Décision en annulation nº C 68 715 Page 15 sur 15
Compte tenu de ce qui précède, la marque contestée doit être déclarée nulle pour les produits jugés identiques ou similaires (à des degrés divers) aux produits de la marque antérieure susmentionnée.
Le reste des produits contestés sont dissemblables des produits et services du demandeur. La similarité des produits et services étant une condition nécessaire à l’application de l’article 8, paragraphe 1, du RMUE, la demande fondée sur cet article et dirigée contre ces produits ne saurait prospérer.
DÉPENS
Conformément à l’article 109, paragraphe 1, du RMUE, la partie qui succombe dans la procédure d’annulation supporte les taxes et les frais exposés par l’autre partie. Conformément à l’article 109, paragraphe 3, du RMUE, lorsque chaque partie succombe sur certains chefs et obtient gain de cause sur d’autres, ou si l’équité l’exige, la division d’annulation statue sur une répartition différente des dépens.
Étant donné que l’annulation n’est prononcée que pour une partie des produits contestés, les deux parties ont succombé sur certains chefs et obtenu gain de cause sur d’autres. Par conséquent, chaque partie supporte ses propres dépens.

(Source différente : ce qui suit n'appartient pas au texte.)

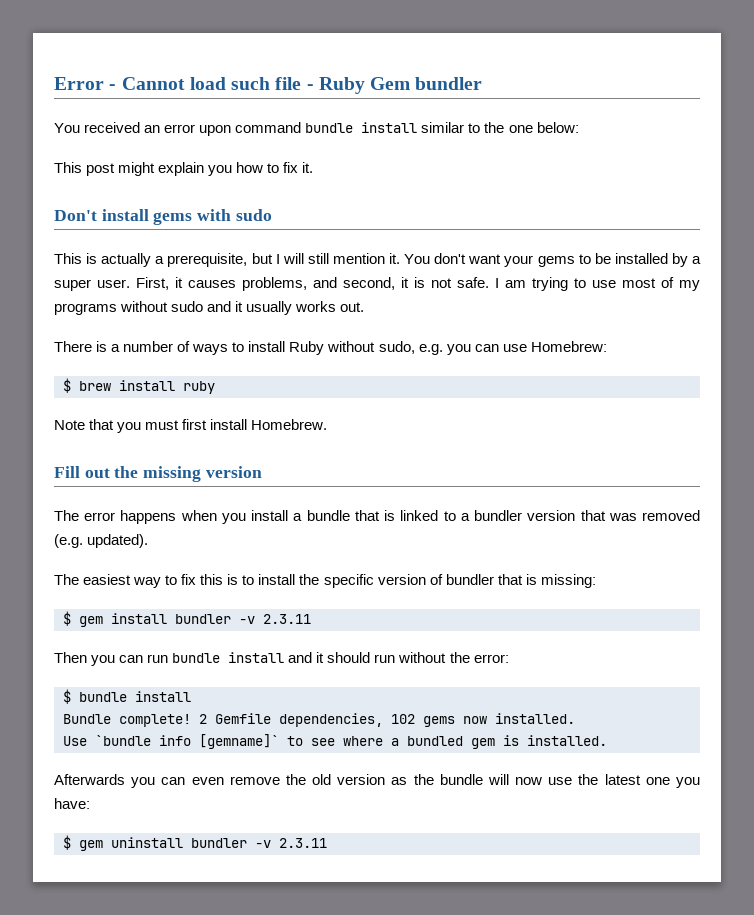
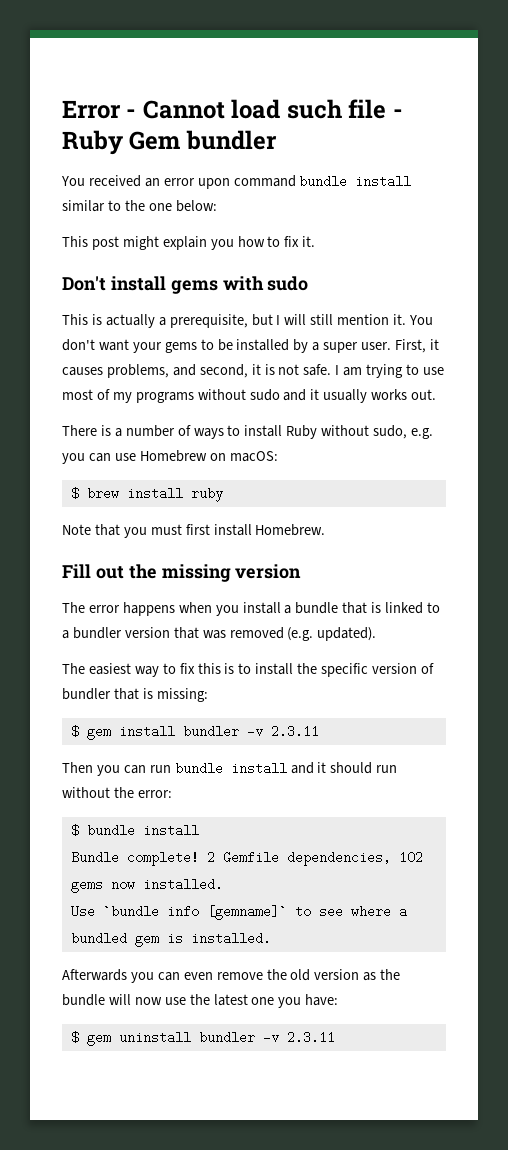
[530,341,607,352] Homebrew: -> [139,450,278,462] Homebrew on macOS:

La division d’annulation Catherine MEDINA Boyana NAYDENOVA Christophe DU JARDIN
Conformément à l’article 67 du RMUE, toute partie à laquelle la présente décision fait grief peut former un recours contre la présente décision. Conformément à l’article 68 du RMUE, l’acte de recours doit être déposé par écrit auprès de l’Office dans un délai de deux mois à compter de la date de notification de la présente décision. Il doit être déposé dans la langue de la procédure dans laquelle la décision faisant l’objet du recours a été rendue. En outre, un mémoire exposant les motifs du recours doit être déposé dans un délai de quatre mois à compter de la même date. L’acte de recours n’est réputé déposé qu’après paiement de la taxe de recours de 720 EUR.